Дуня обхитрила мать и отца еще проще. Она отпросилась в Астрахань недели через две после ухода Нечая в набег. Дарья выделила дочери сорок золотых на покупки и расходы. Глашка с Дуней собрались в дорогу. Юницы ушли из городка на таясь, с купеческим караваном. Но на дальнем причале они покинули баржу, купили три кибитки и двинулись в степь! Ушли по следам Нечая. Ермошка и Федос оставляли для них по пути условные метки. А Меркульев-то полагал, что Федоска шастает у Магнит-горы, запоминает глазами, где упрятано сокровище. О Дуняше атаман и думать не хотел. Ушла девка в Астрахань. Ну и пусть! Очень уж много с ней забот. Когда казаки жгли бабку Евдокию, пришлось Дуняшу побить, связать и закрыть в чулане.
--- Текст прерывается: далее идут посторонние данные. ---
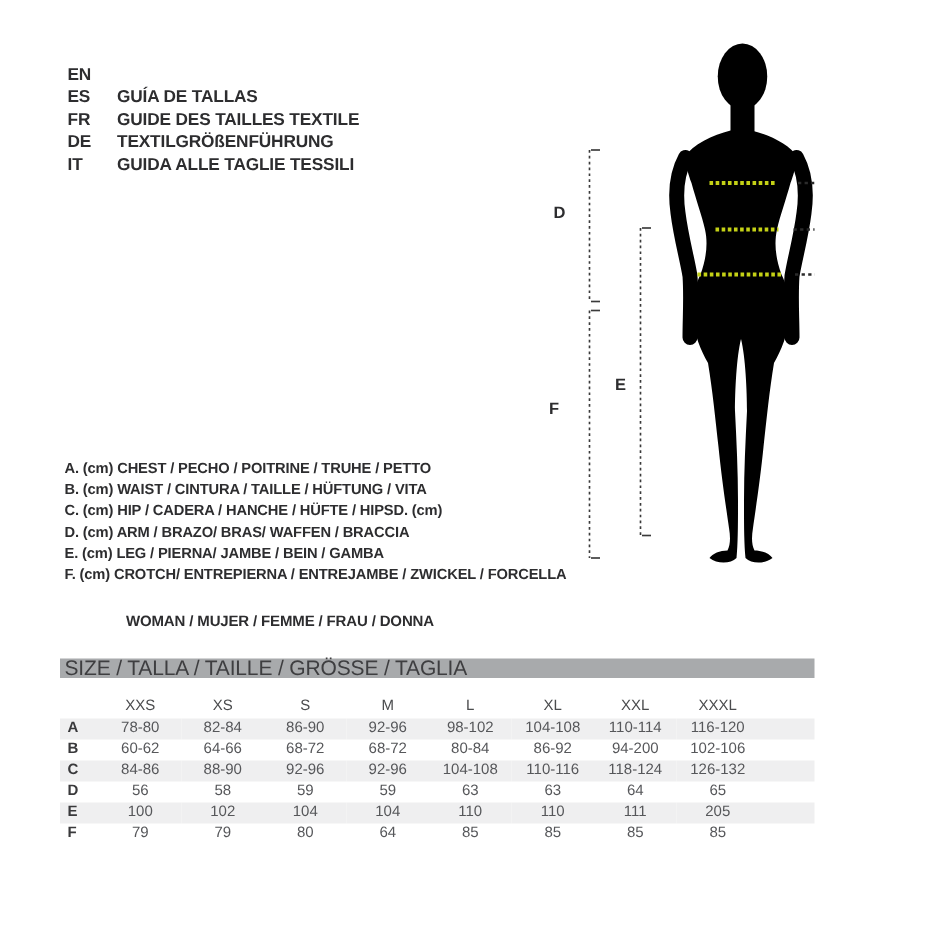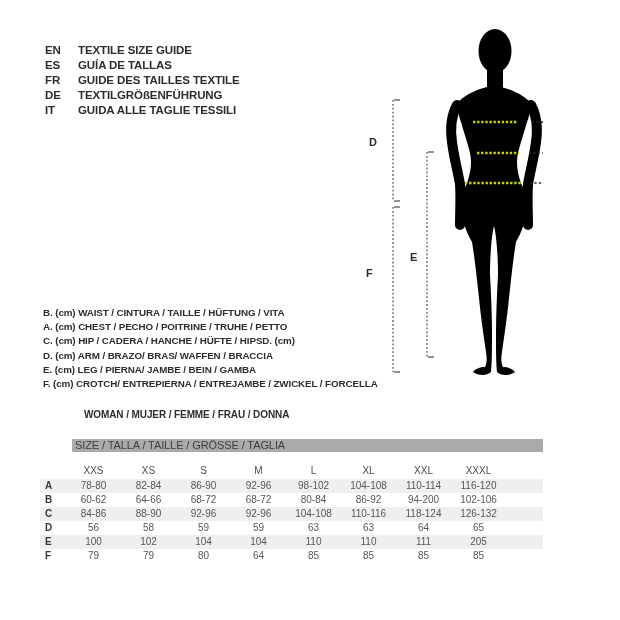--- a/index.html
+++ b/index.html
@@ -43,7 +43,6 @@
   <div class="lang-list" id="langList">
       <div class="lang-row">
         <span class="lang-code">EN</span>
-        <span class="lang-label">TEXTILE SIZE GUIDE</span>
       </div>
       <div class="lang-row">
         <span class="lang-code">ES</span>

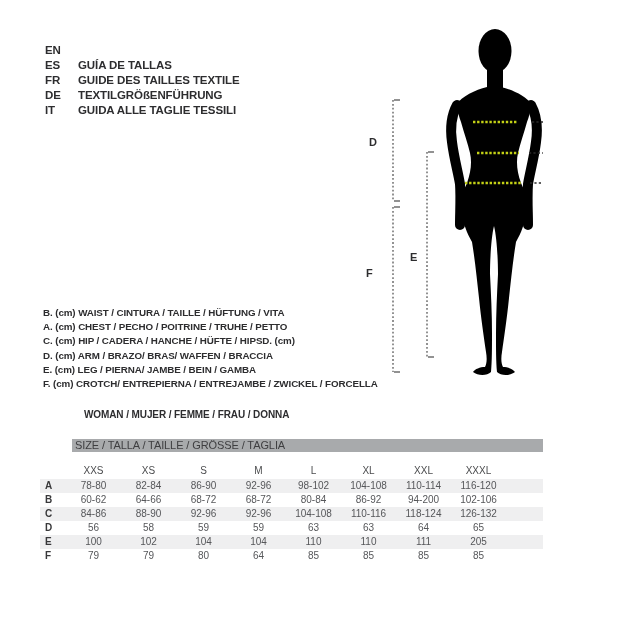--- a/index.html
+++ b/index.html
@@ -104,8 +104,8 @@
   <span class="mlabel" style="left:366px;top:267px">F</span>
 
   <div class="legend" id="legendList">
+      <div class="legend-line">A. (cm) CHEST / PECHO / POITRINE / TRUHE / PETTO</div>
       <div class="legend-line">B. (cm) WAIST / CINTURA / TAILLE / HÜFTUNG / VITA</div>
-      <div class="legend-line">A. (cm) CHEST / PECHO / POITRINE / TRUHE / PETTO</div>
       <div class="legend-line">C. (cm) HIP / CADERA / HANCHE / HÜFTE / HIPSD. (cm)</div>
       <div class="legend-line">D. (cm) ARM / BRAZO/ BRAS/ WAFFEN / BRACCIA</div>
       <div class="legend-line">E. (cm) LEG / PIERNA/ JAMBE / BEIN / GAMBA</div>

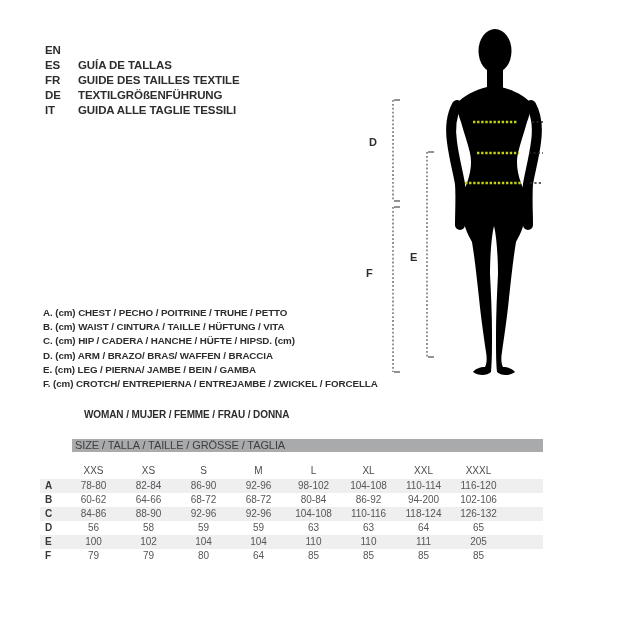--- a/index.html
+++ b/index.html
@@ -22,7 +22,7 @@
   .size-table{position:absolute;left:40px;top:439px;width:538px;}
   .table-title{
     height:12.5px;line-height:12.5px;background:var(--bar-bg,#a8aaac);
-    font-size:11px;color:#3e3e40;padding-left:3px;letter-spacing:-0.1px;margin-left:32px;
+    font-size:14px;color:#3e3e40;padding-left:3px;letter-spacing:-0.1px;
   }
   .table-grid{
     display:grid;margin-top:11px;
Рвалась она, глупая, на защиту ведьмы.
Дарья первой поняла, что Дуня и Глашка убежали за Нечаем, когда купцы вновь появились с товарами из Астрахани.
— Не пошли твои девки с нами в море, не пожелали на астраханский базар поглядеть, — сообщили коробейники.
К осени вернулся с Магнит-горы одиноко на челне Бориска. А Кузьма там надорвался, таская глыбы руды, и умер. Борис три дня горевал, растерялся. Но знакомые башкирцы пришли плавить крицу, они помогли ему схоронить отца.
Меркульев бежал на причал быстрее всех, когда узнал, что вернулся сын кузнеца сиротой.
— Кузьма успел показать, где спрятана казна? — сгорбился атаман.
— Показал. Бочки с динарами на реке Гумбейке. А кувшин с кольцами и самоцветами мы перепрятали. Зарыли в пещерке на Сосновой горе.
— Где такая гора?
— Возле нашей избушки, рядом с Магнит-горой.
— Башкирцы ходят в тех местах часто?
— Нет, очень редко. Приходит один старик раз в год, выжигает в ямах крицы. Места пустынны. Нет пути туда с любой стороны.
«И не будет в ближайшие сто лет!» — подумал атаман.
Своего умершего друга Кузьму не помянул Меркульев добрым словом. Атаман не мог его простить за уход к Нечаю Федоски. Потому проклинал кузнеца:
— Дьявол волосатый! Чтоб тебя трижды в могиле перевернуло! Хвастливо обещал сто пушек железных изладить, две тыщи сабель отковать. А не изладил ни одной пушки! А сабель и сотни не сделал. Надорвался и сдох! Чтоб тебя черти на том свете порвали твоими же кузнечными клещами! Пошто не вернулся, когда Федоска сказался больным и навострился обратно? Поди, рад был открыть схорон токмо своему сыну?
Бориска угадывал мысли атамана, оправдывался:
— Отец мой поверил, что Федос приболел, Игнат Ваныч. Не догадывался он об ухитрении.
— А ты ведал? Говорь правду!
— Я знал, что он уйдет с Нечаем. Но выдать его мне было неможно!